INFORMATION →
^^^^^^^^^^^^^^^^

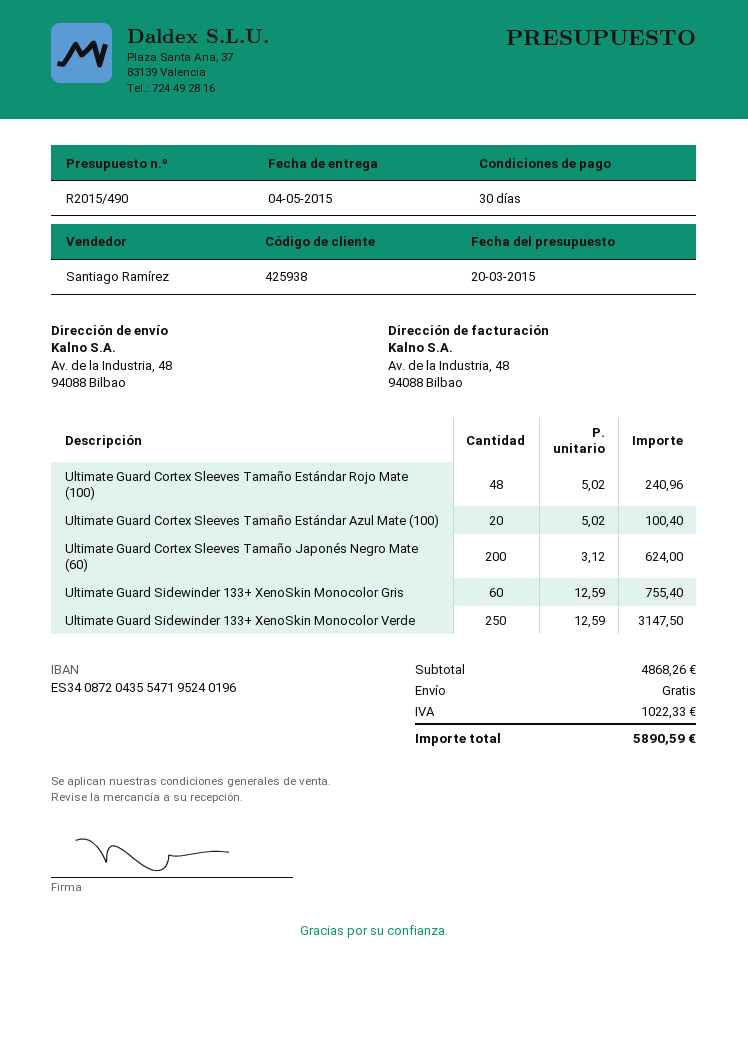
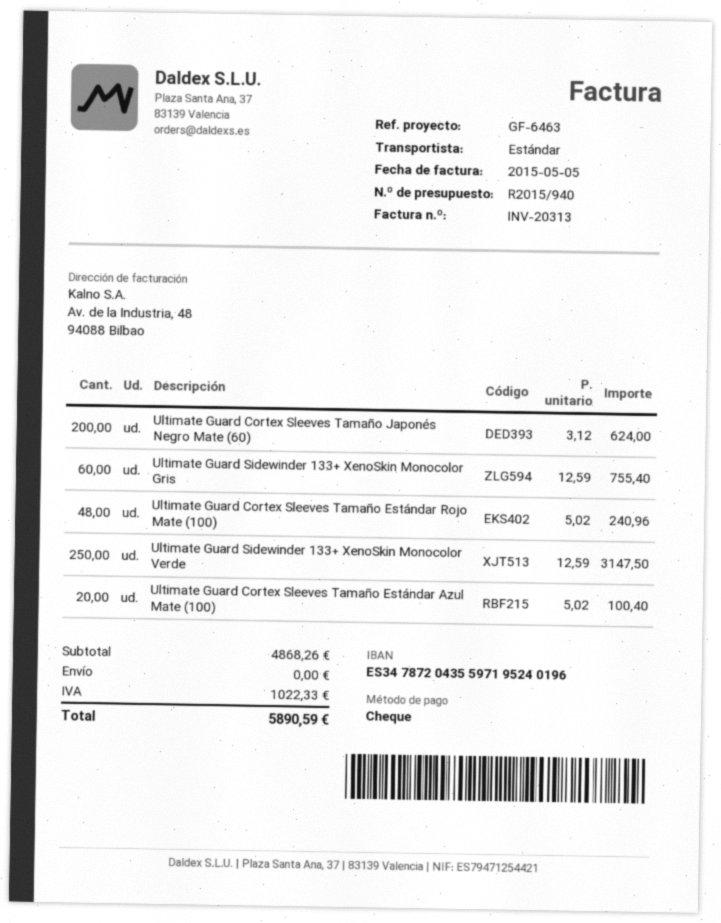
quote number: R2015/490 -> R2015/940
bank account: ES3408720435547195240196 -> ES3478720435597195240196

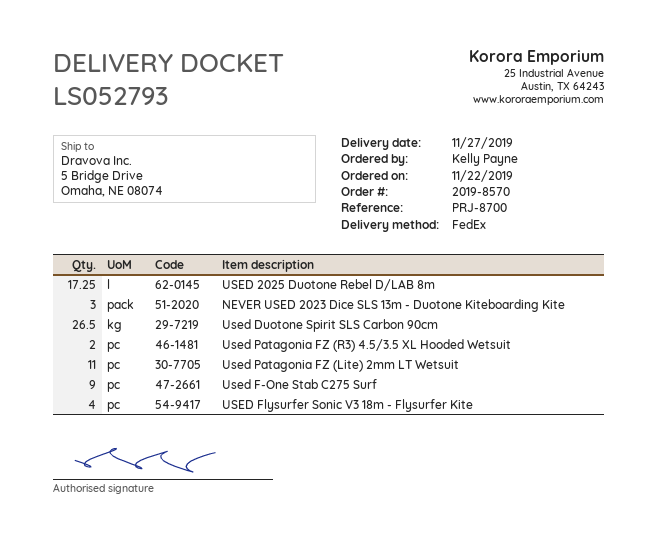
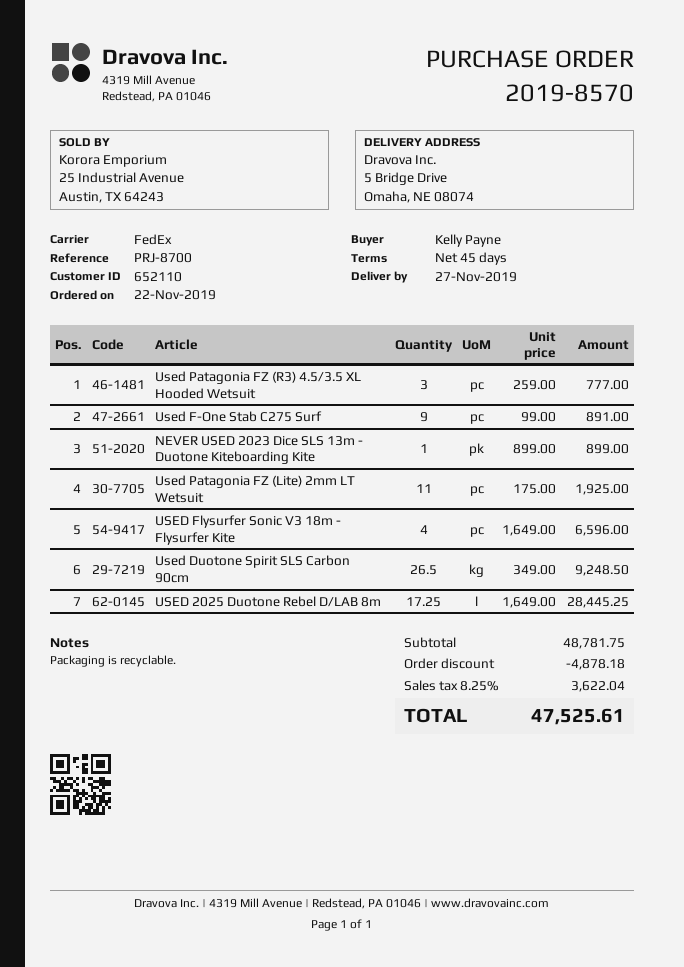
NEVER USED 2023 Dice SLS 13m - Duotone Kiteboarding Kite: 3 -> 1
Used Patagonia FZ (R3) 4.5/3.5 XL Hooded Wetsuit: 2 -> 3

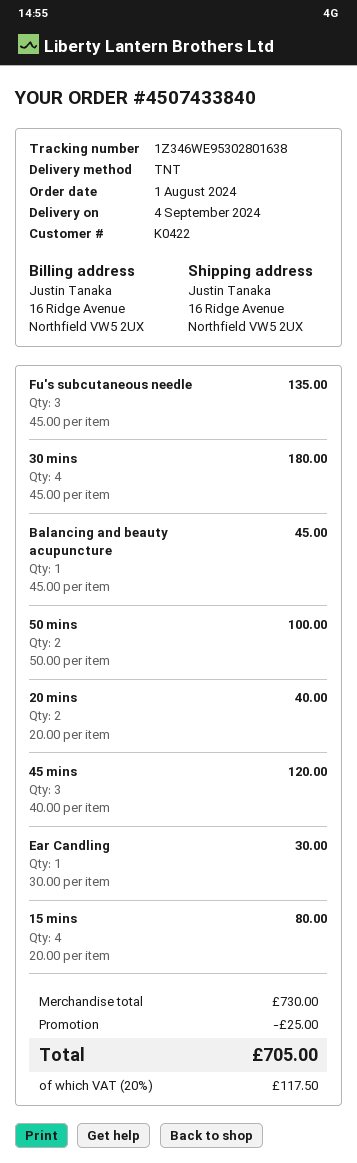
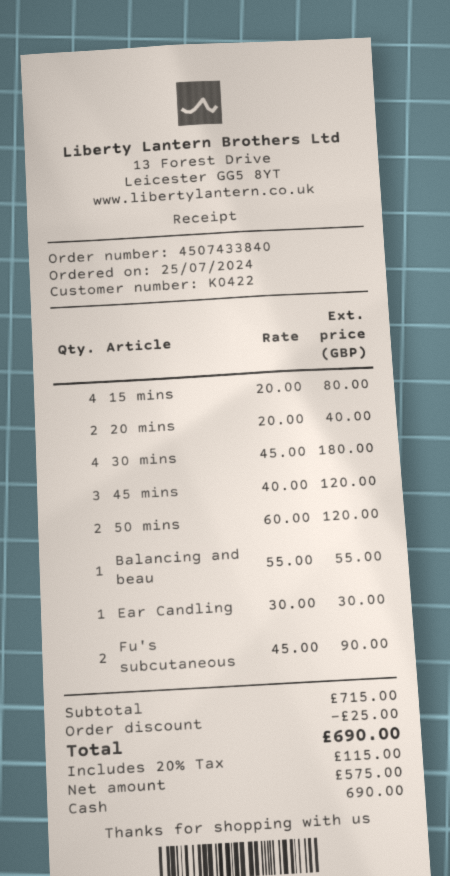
order date: 2024-08-01 -> 2024-07-25
Fu's subcutaneous needle: 3 x 45.00 = 135.00 -> 2 x 45.00 = 90.00
Balancing and beauty acupuncture: 1 x 45.00 = 45.00 -> 1 x 55.00 = 55.00
50 mins: 2 x 50.00 = 100.00 -> 2 x 60.00 = 120.00
subtotal: 730.00 -> 715.00
tax: 20% = 117.50 -> 20% = 115.00
total: 705.00 -> 690.00

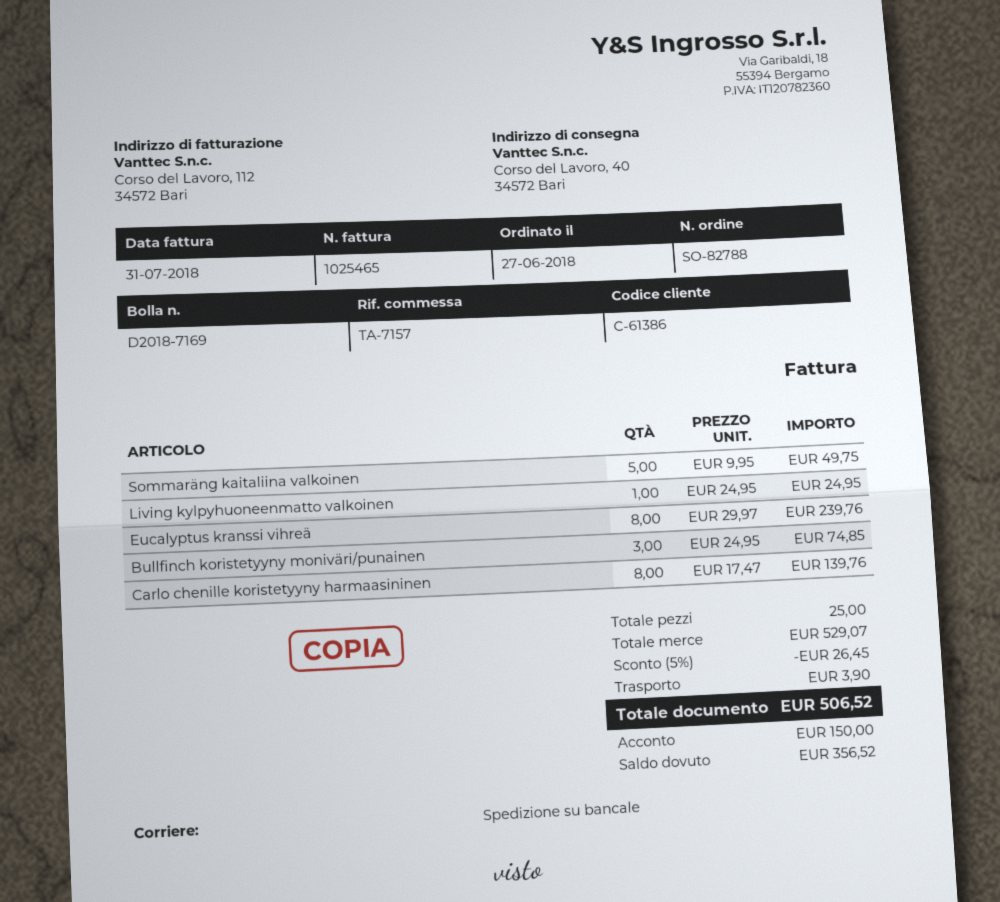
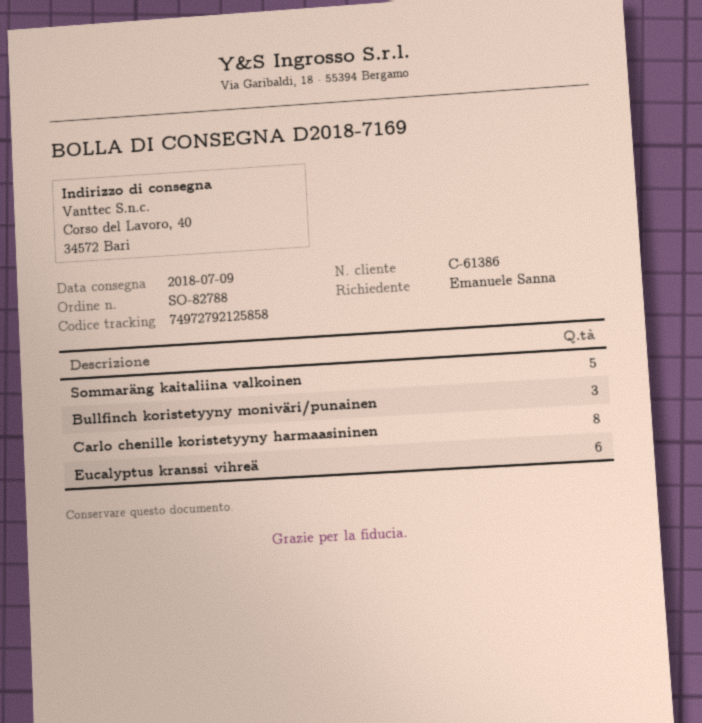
Living kylpyhuoneenmatto valkoinen: 1 -> none
Eucalyptus kranssi vihreä: 8 -> 6

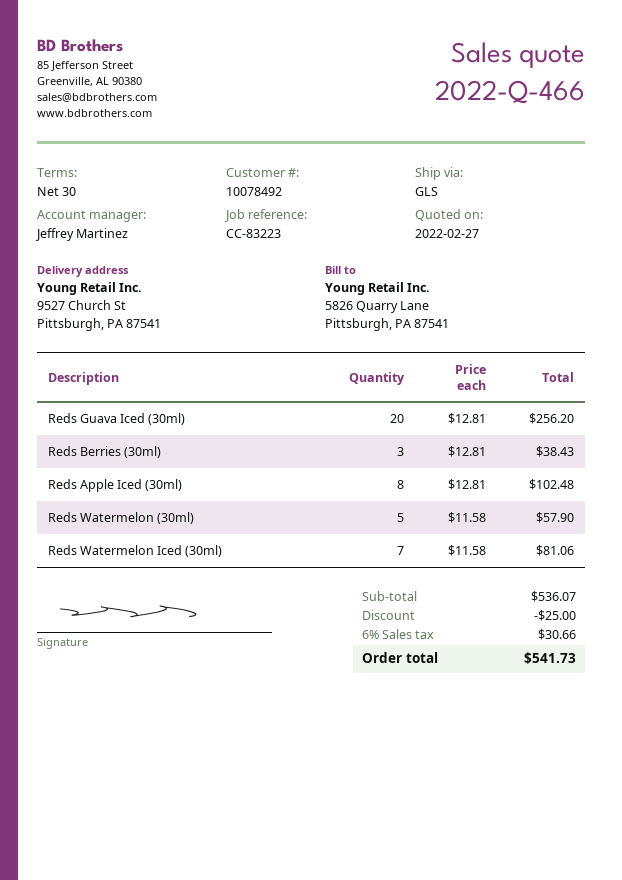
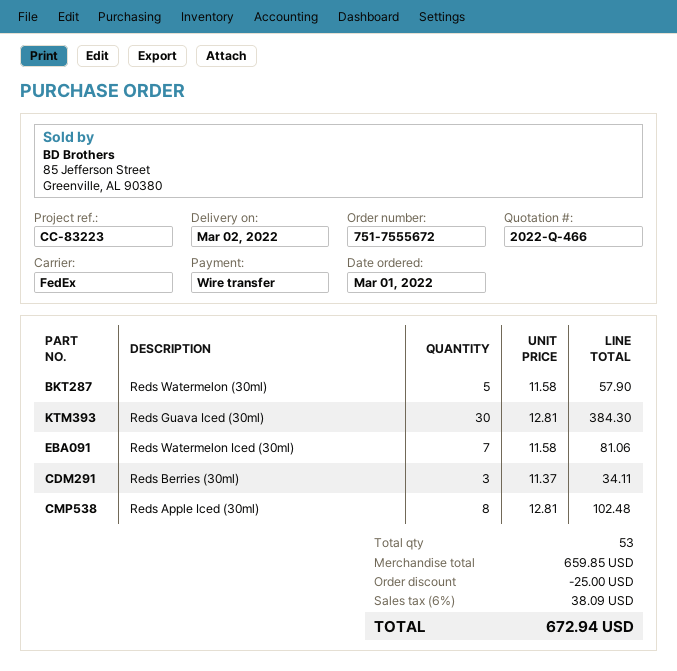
shipping method: GLS -> FedEx
Reds Guava Iced (30ml): 20 x 12.81 = 256.20 -> 30 x 12.81 = 384.30
Reds Berries (30ml): 3 x 12.81 = 38.43 -> 3 x 11.37 = 34.11
subtotal: 536.07 -> 659.85
tax: 6% = 30.66 -> 6% = 38.09
total: 541.73 -> 672.94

^^^^^^^^^^^^^^^^

ASSIGNMENT → Everything from the line holding "tax: 20% = 117.50 -> 20% = 115.00" to the close of the records should be written out exactly, both ends included, with pictures omitted.

RESULT →
tax: 20% = 117.50 -> 20% = 115.00
total: 705.00 -> 690.00

Living kylpyhuoneenmatto valkoinen: 1 -> none
Eucalyptus kranssi vihreä: 8 -> 6

shipping method: GLS -> FedEx
Reds Guava Iced (30ml): 20 x 12.81 = 256.20 -> 30 x 12.81 = 384.30
Reds Berries (30ml): 3 x 12.81 = 38.43 -> 3 x 11.37 = 34.11
subtotal: 536.07 -> 659.85
tax: 6% = 30.66 -> 6% = 38.09
total: 541.73 -> 672.94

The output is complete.